Joseph’s analysis of the current struggle draws largely on Ransby’s work and projects it into the post-Floyd era, with a definition of “abolition democracy” that confronts racist policing, the “New Jim Crow” of the carceral state, and the yawning wealth gap that racial capitalism ensures.

Joseph recognizes BLM’s heightened ascendancy following the murder of George Floyd as the single “largest social justice mobilization” in American history. “Black Lives Matter offered the Third Reconstruction a new vision of American democracy as deeply rooted in radical Black dignity,” he writes. “In this sense it emerged from the gap between the racial optimism of the Obama era and the melancholy reality of Black life at the lower frequencies during Obama’s presidency. BLM stood on the shoulders of previous generations of Black radical activists, but has also advanced the concept of radical Black dignity by expanding the range of individuals and groups within the Black community worthy of such recognition. In so doing, BLM activists continued the tradition of reconstructionists whose fervent pursuit of dignity placed them at the leading edge of those advocating for radical abolition democracy.”

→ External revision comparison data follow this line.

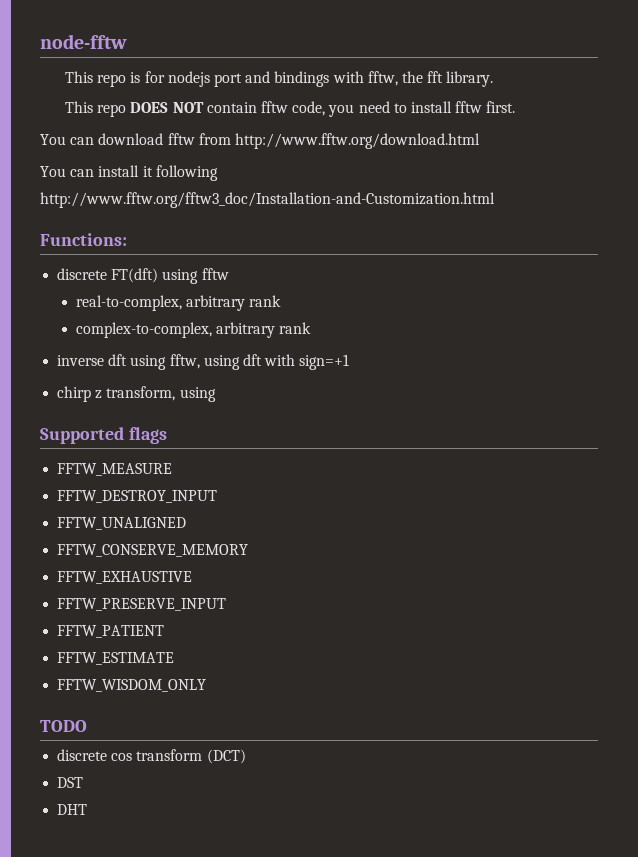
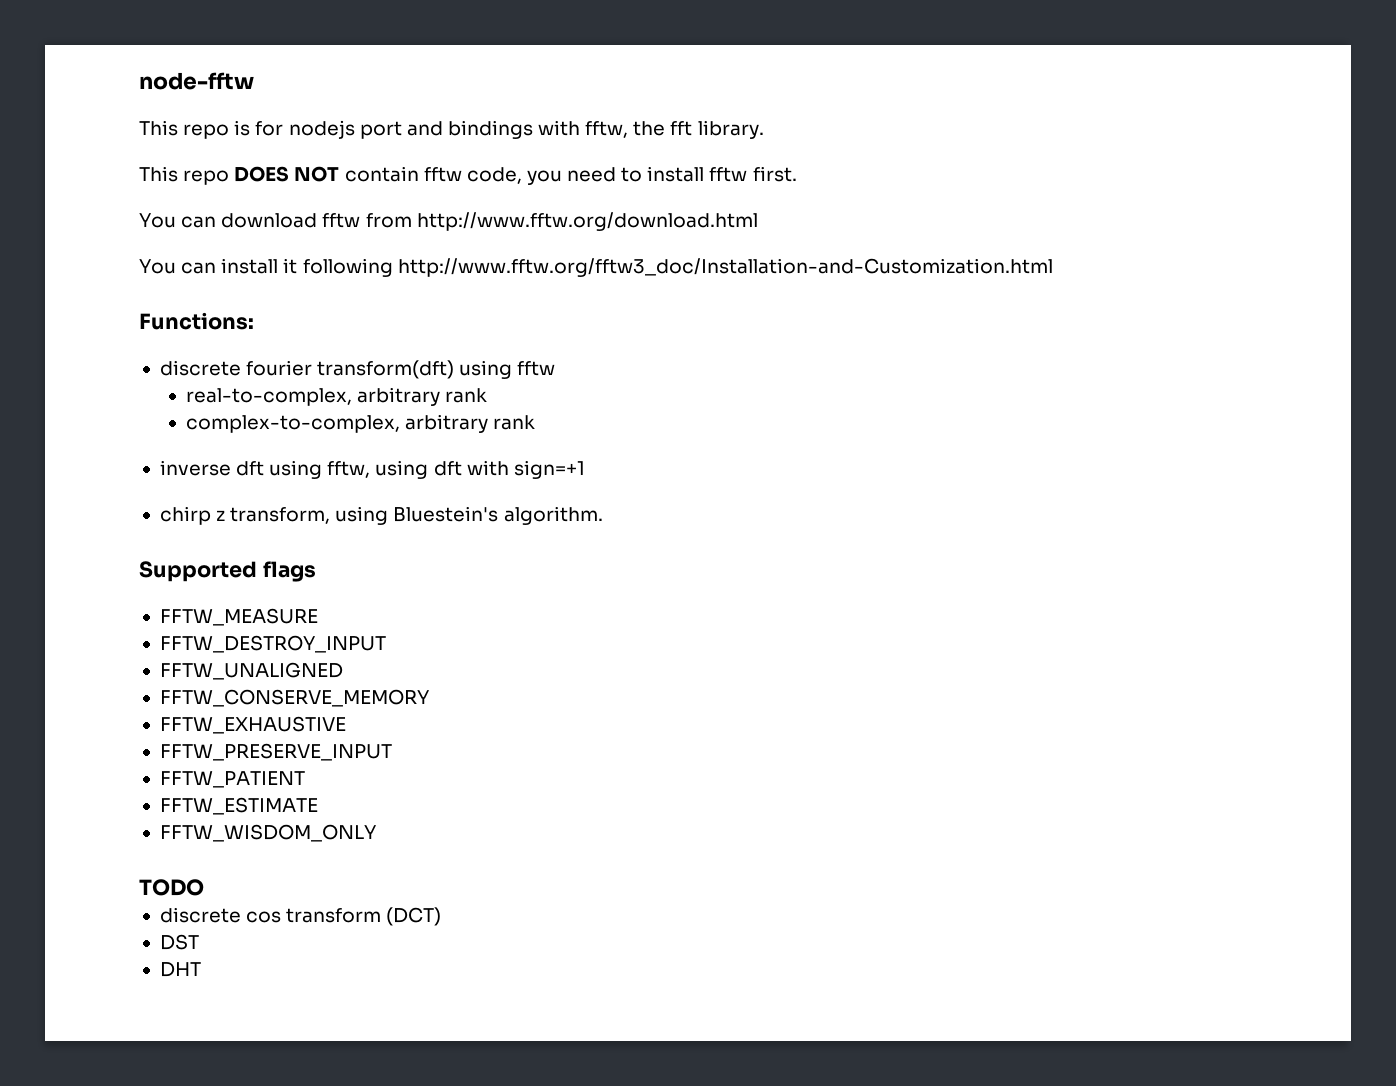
- discrete FT(dft) using fftw
+ discrete fourier transform(dft) using fftw
- chirp z transform, using
+ chirp z transform, using Bluestein's algorithm.

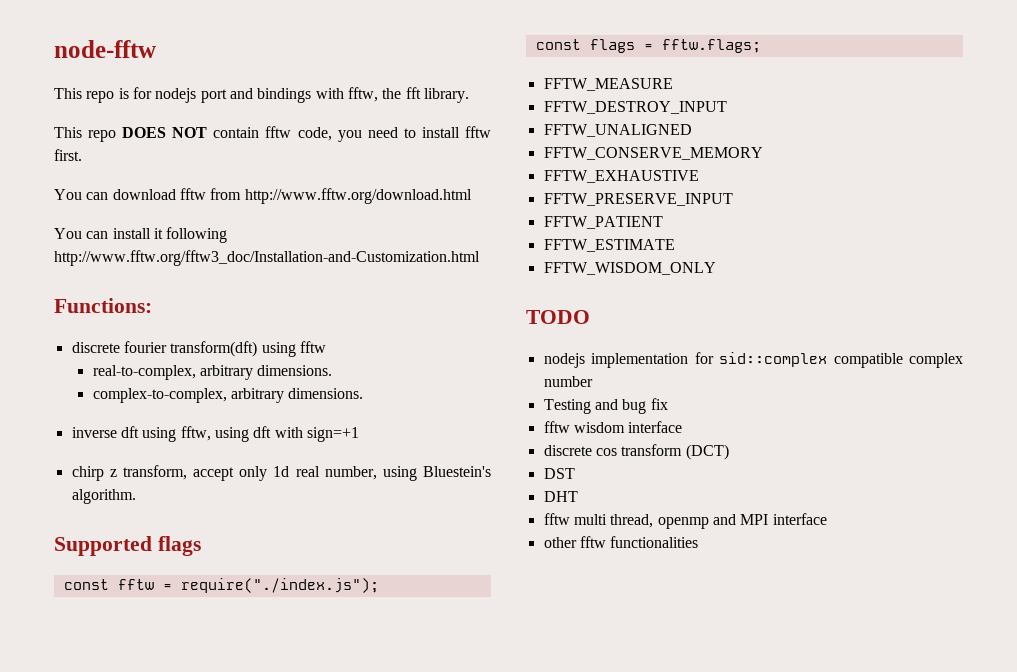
- real-to-complex, arbitrary rank
+ real-to-complex, arbitrary dimensions.
- complex-to-complex, arbitrary rank
+ complex-to-complex, arbitrary dimensions.
- chirp z transform, using Bluestein's algorithm.
+ chirp z transform, accept only 1d real number, using Bluestein's algorithm.
+ const fftw = require("./index.js");
+ const flags = fftw.flags;
+ nodejs implementation for sid::complex compatible complex number
+ Testing and bug fix
+ fftw wisdom interface
+ fftw multi thread, openmp and MPI interface
+ other fftw functionalities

Joseph also expands on the critical work of Michael Eric Dyson and Claude A. Clegg on the Obama presidency, and the costs of a gloriously triumphant 2008 presidential campaign that also set unsettling precedents. The ever-pragmatic Obama proved frustratingly reliant on respectability politics—often becoming scolder-in-chief when addressing Black audiences—and championing an American exceptionalism largely at odds with lived Black experience. Arguably, even early on in his least obstructed moments, Obama forged a presidency in which redistributive justice took a backseat to the advancement of “colorblind” universalist public policy.

Joseph recounts with particular poignancy a December 2014 White House meeting between Obama and BLM activists that proved nearly as dissonant as a defensive Robert Kennedy's humiliating showdown with young activist Jerome Smith at a meeting organized by James Baldwin at a posh Kennedy family Manhattan apartment in 1963. Like the attorney general a half-century earlier, President Obama—usually a virtuoso code-switcher—and his young guests seemed to voice irreconcilable worldviews. "Obama’s meeting with the activists put the differences between two versions of citizenship into stark relief: one version, which Obama believed in, framed by American exceptionalism, and another, represented by the members of a new social movement, dedicated to a vision of abolition democracy."

Joseph also writes convincingly of how Trump’s MAGA movement capitalized on the type of white racial grievance and redemptionist backlash that has followed every historical surge toward still-denied full Black citizenship. Joseph asserts that Trump recognized—to a degree that Obama didn’t, or at least felt he couldn’t publicly acknowledge—how widely white Americans continue to perceive any Black advance as posing an existential threat to their proper position of socio-economic pre-eminence. Trumpism, Joseph writes, “expertly trafficked in the same white nationalism, resentment, and racism that helped to destabilize the promise of Black citizenship during the First Reconstruction.”

The Third Reconstruction skillfully harnesses the past to illuminate the present, refuting fatuous claims that the latest wave of white supremacist reaction is some “not who we are” anomaly, and foregrounding an intersectional new abolitionist movement fighting to bring forth an anti-racist third founding.

The book is also a memoir of sorts, tracing Joseph’s Black American and Haitian origins and the lived and observed experience of American racism that drew him to the historical roots of Black Power and a career as a scholar-activist. “Studying Black history provided a balm, one that eased the pain, trauma, and anger brought to the fore by anti-Black violence and premature death,” Joseph writes. “The passion to study broadly, to empathize deeply, and to organize politically still burns within me.”

In his timely and necessary The Third Reconstruction, Peniel Joseph has written a book with the power to engender the same consuming and transforming passion that the author’s own early exposure to Black history awakened in him.